Mac users have the the excellent output of saving their screen shots automatically to the Desktop. You just need to make sure you can contort your left hand to hold one of the keyboard combinations to take that picture. Even Apple describes the ability to capture screen shots as:

Okay, you probably already know the ol’ Command-Shift-3 shortcut for taking a screen grab of your entire screen, and you may even know about Command-Shift-4, which gives you a crosshair cursor so you can choose which area of the screen you want to capture. But perhaps the coolest, most-secret hidden capture shortcut is Control-Command-Shift-3 (or 4), which, instead of creating a file on your desktop, copies the capture into your Clipboard memory, so you can paste it where you want.

“just use the ol’ Command-Shift-4 w/ a spacebar”, that is what makes things difficult for a switcher.

Solutions

There are a couple of solutions for a Switcher, it just depends on what they want to perform:

• Grab; You can place the Grab Application (in the Utilities folder) in the dock and let the ‘switcher’ know that anytime (s)he needs to take a screenshot, just start this application as there are plenty of options in the Capture dropdown menu option.

• Preview; if your ‘switcher’ want to modify the files such as placing text or arrows on the screen shot, Preview may be a good choice as you can use the File => Take Screen Shot menu option and use Previews Annotate options under the Tools menu dropdown.

• Automator; This requires a little work for yourself, but it solve two things that I didn’t like about the other two options:

  • Grab would take up a Dock icon placement. Why crowd that area?
  • Grab and Preview are additional applications to open when most likely the switcher want to instantly take a screen shot of the application they are currently using. Why open a separate application?
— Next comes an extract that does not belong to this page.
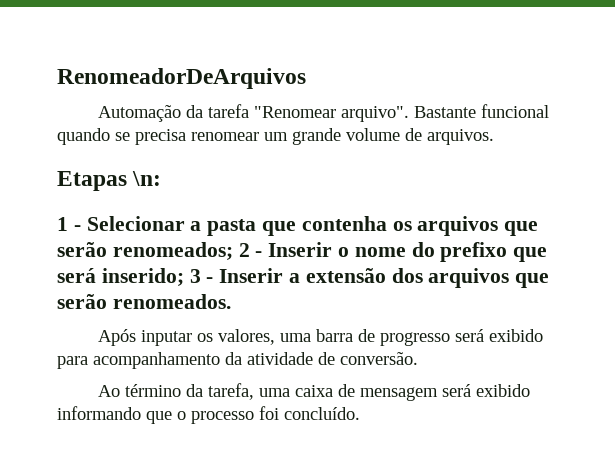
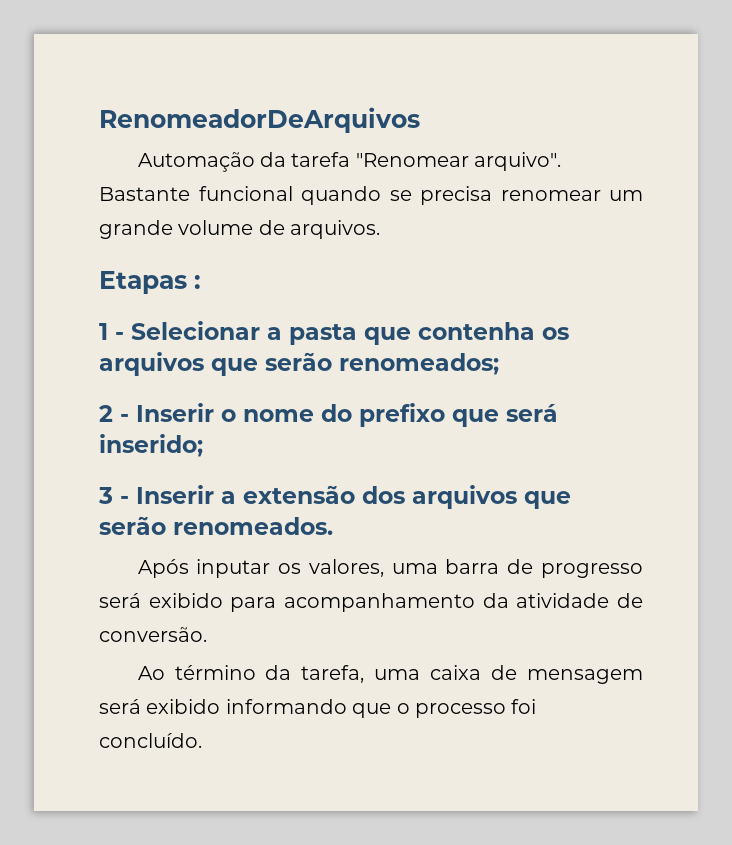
[132,171,162,186] \n: -> [194,275,201,289] :
(233, 251) none -> (499, 364) //
(184, 277) none -> (203, 445) //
  A simple Automator script would allow your switcher to use the Services option in every application to grab their screenshots. Yes, this may take away some of their options, but did they have any options when using the “Print Screen” button?

Here are the steps:

1. Create a new “Service” (the one shaped like a gear) Automator document
2. Select “Run Shell Script” as your only workflow item
3. At the top, Service receives “no input” which is the last item in the dropdown field and be sure to leave the “Any Application” which is the default setting.
4. Copy/paste this code

1
2

fileDate=`date '+%Y.%m.%d-%T'`
screencapture -ioW ~/Desktop/ScreenShot_"${fileDate}".png

This will capture the current application that is running in interactive mode with the ‘window capture’ mode as default vs. the crosshairs. It will save the resulting file to the user’s desktop with the current date/time stamp just in case they are taking multiple pictures.

Save the workflow which will prompt for a name, choose something simple like “Screen Capture Window” and it will now be available for every application that your switcher uses under the “Application Name” => “Services” => “Screen Capture Window” (something easy for them to remember and repeat as needed).